Ausgeschnittene Ansicht eines jüdischen Mannes, der in seiner Wohnung Tanach

Kiriat Bialik und Sderot / September 2025

Beim diesjährigen jüdischen Neujahrsfest fiel die Freude am Feiern wohl eher gedämpft aus. Weltweit haben Jüdinnen und Juden vom 22. bis 24. September 2025 „Rosch ha-Schana“ begangen – zwischen Hoffen und Bangen, ob die israelischen Geiseln endlich zu ihren Familien zurückkehren dürfen.
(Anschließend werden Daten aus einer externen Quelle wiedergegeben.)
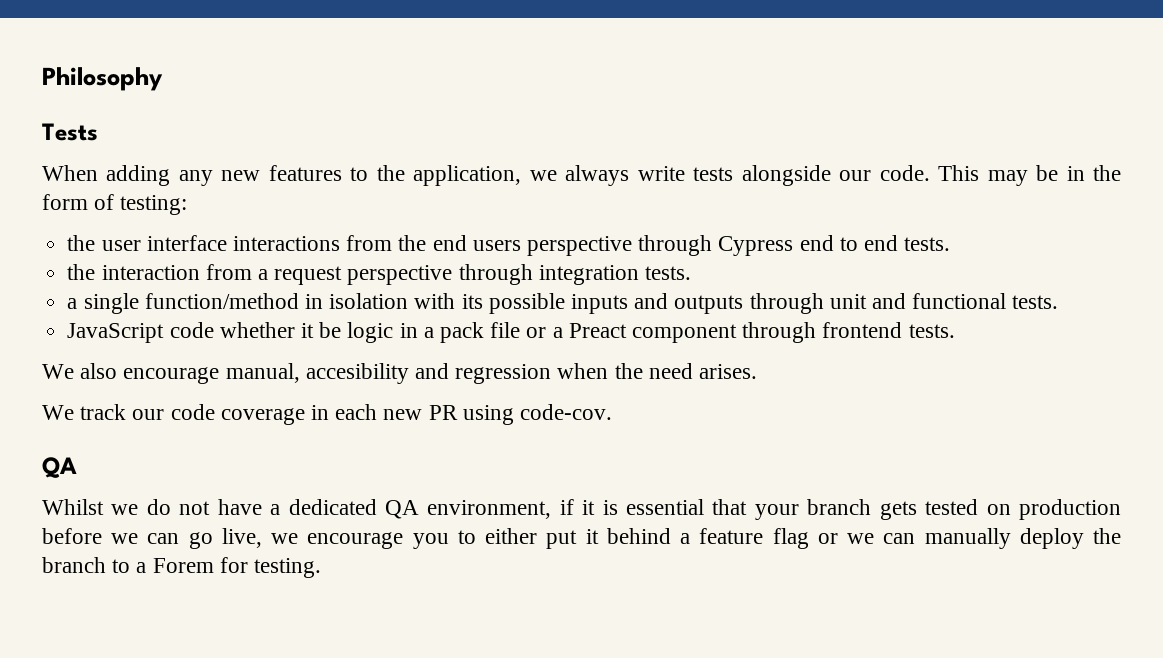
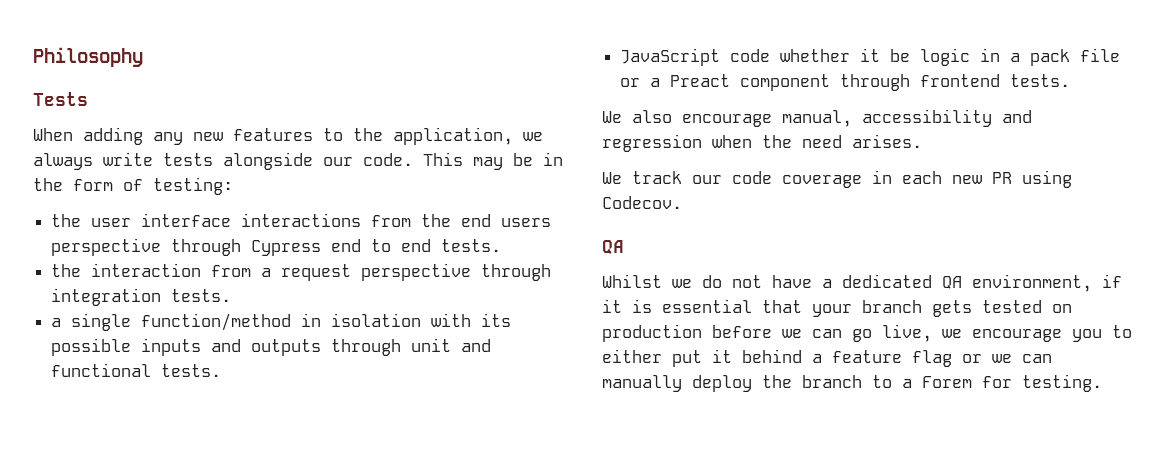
- We also encourage manual, accesibility and regression when the need arises.
+ We also encourage manual, accessibility and regression when the need arises.
- We track our code coverage in each new PR using code-cov.
+ We track our code coverage in each new PR using Codecov.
Nach jüdischer Zeitrechnung hat damit das Jahr 5786 begonnen. Zehn Tage nach Rosch ha-Schana wurde das Versöhnungsfest Jom Kippur gefeiert, das im jüdischen Festkalender noch höher gewichtet wird.

In nahezu gleichlautenden Schreiben an ihre beiden israelischen Amtskollegen Eli Dukorski (Kiriat Bialik) und Alon Davidi (Sderot) übermittelte Bezirksbürgermeisterin Maren Schellenberg die Glückwünsche des Bezirksamts und der gesamten Bevölkerung von Steglitz-Zehlendorf. „Beim Klang des Schofars versammeln sich viele Gläubige in Synagogen und gedenken der Erschaffung der Welt“, schreibt die Rathauschefin. Sie hoffe, dass die Menschen in Kiriat Bialik und Sderot „trotz der schwierigen äußeren Umstände das Leben feiern können“.
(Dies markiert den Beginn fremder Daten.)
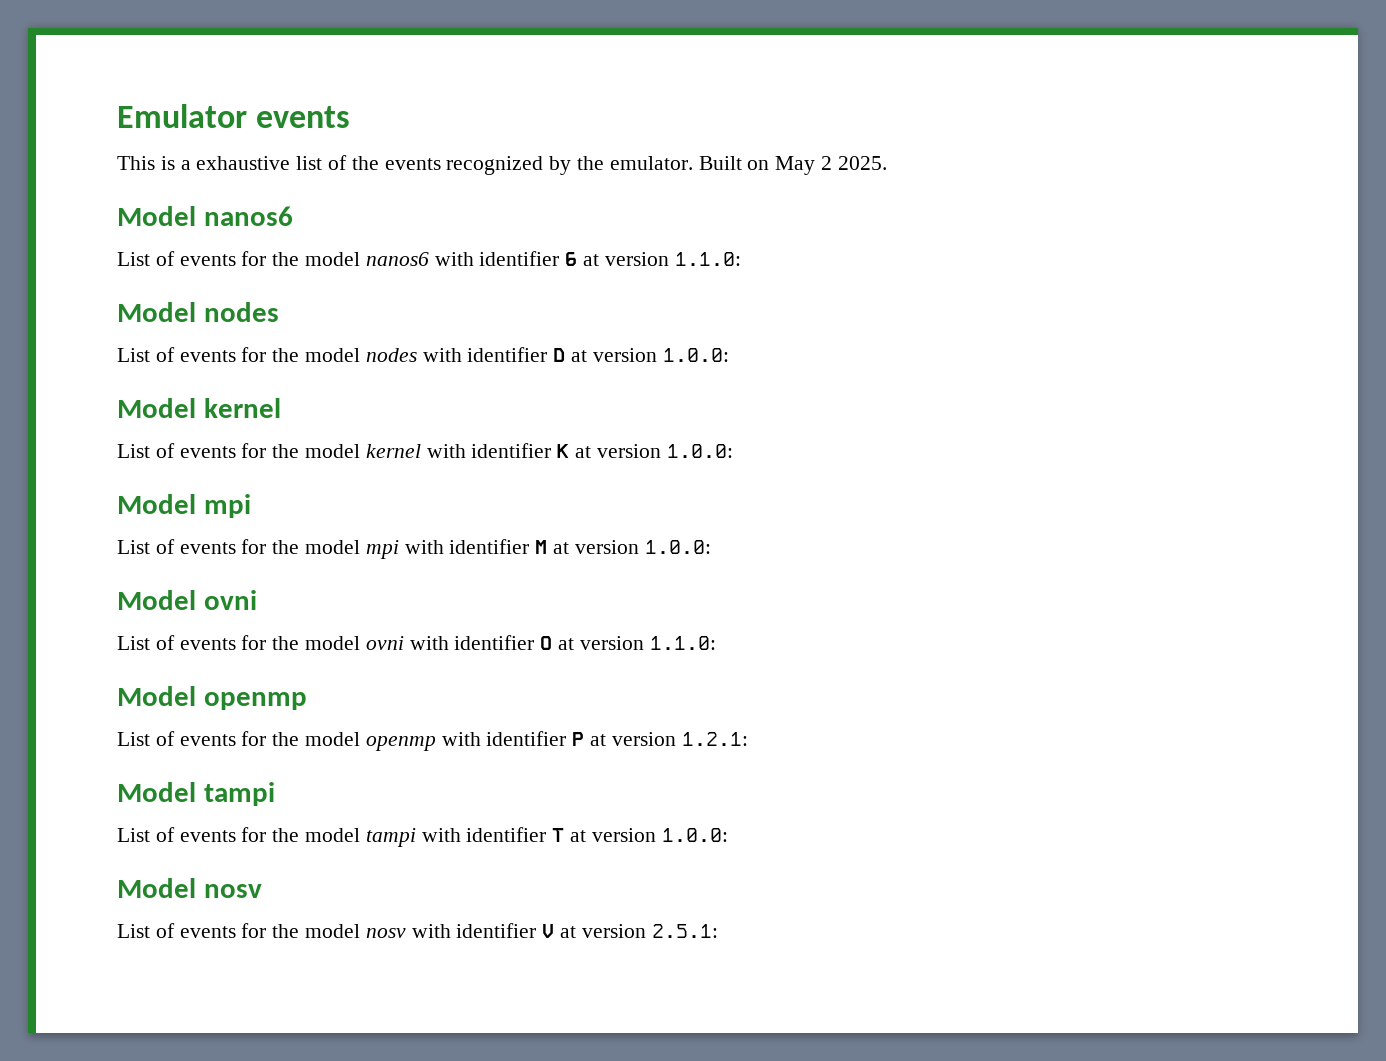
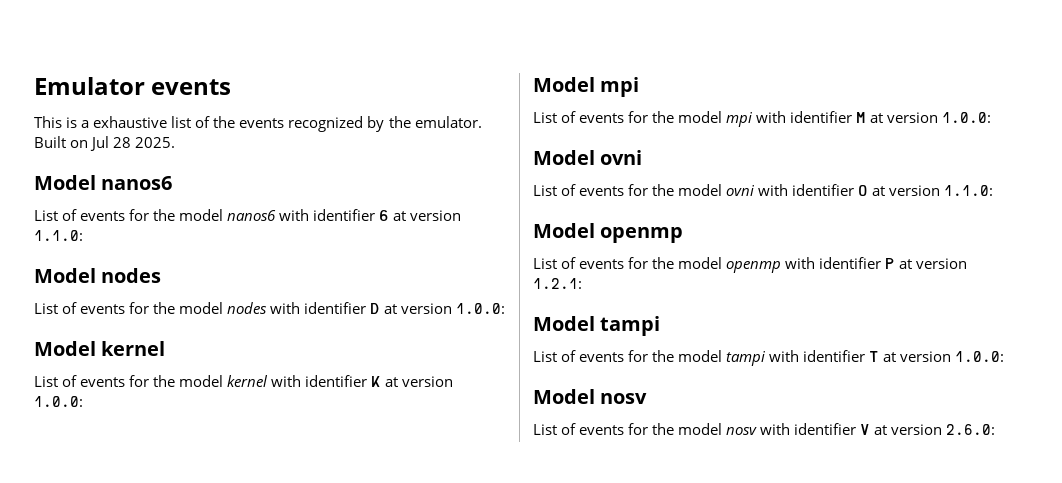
- Built on May 2 2025.
+ Built on Jul 28 2025.
- List of events for the model nosv with identifier V at version 2.5.1:
+ List of events for the model nosv with identifier V at version 2.6.0:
„Ihre freundlichen Worte des Friedens und der Solidarität werden sehr geschätzt und stärken die Bande der Freundschaft zwischen unseren Gemeinden“, erwidert Eli Dukorski in einem Schreiben vom 25. September 2025. Er betont, wie wichtig es sei, „Brücken zwischen Gemeinschaften verschiedener Kulturen und Nationen zu bauen“. Sein Schlusswort fasst den bleibenden Wert von Städtefreundschaften bündig zusammen: Sie bewähre sich „insbesondere in Zeiten, in denen Frieden und Einheit mehr denn je gebraucht werden“.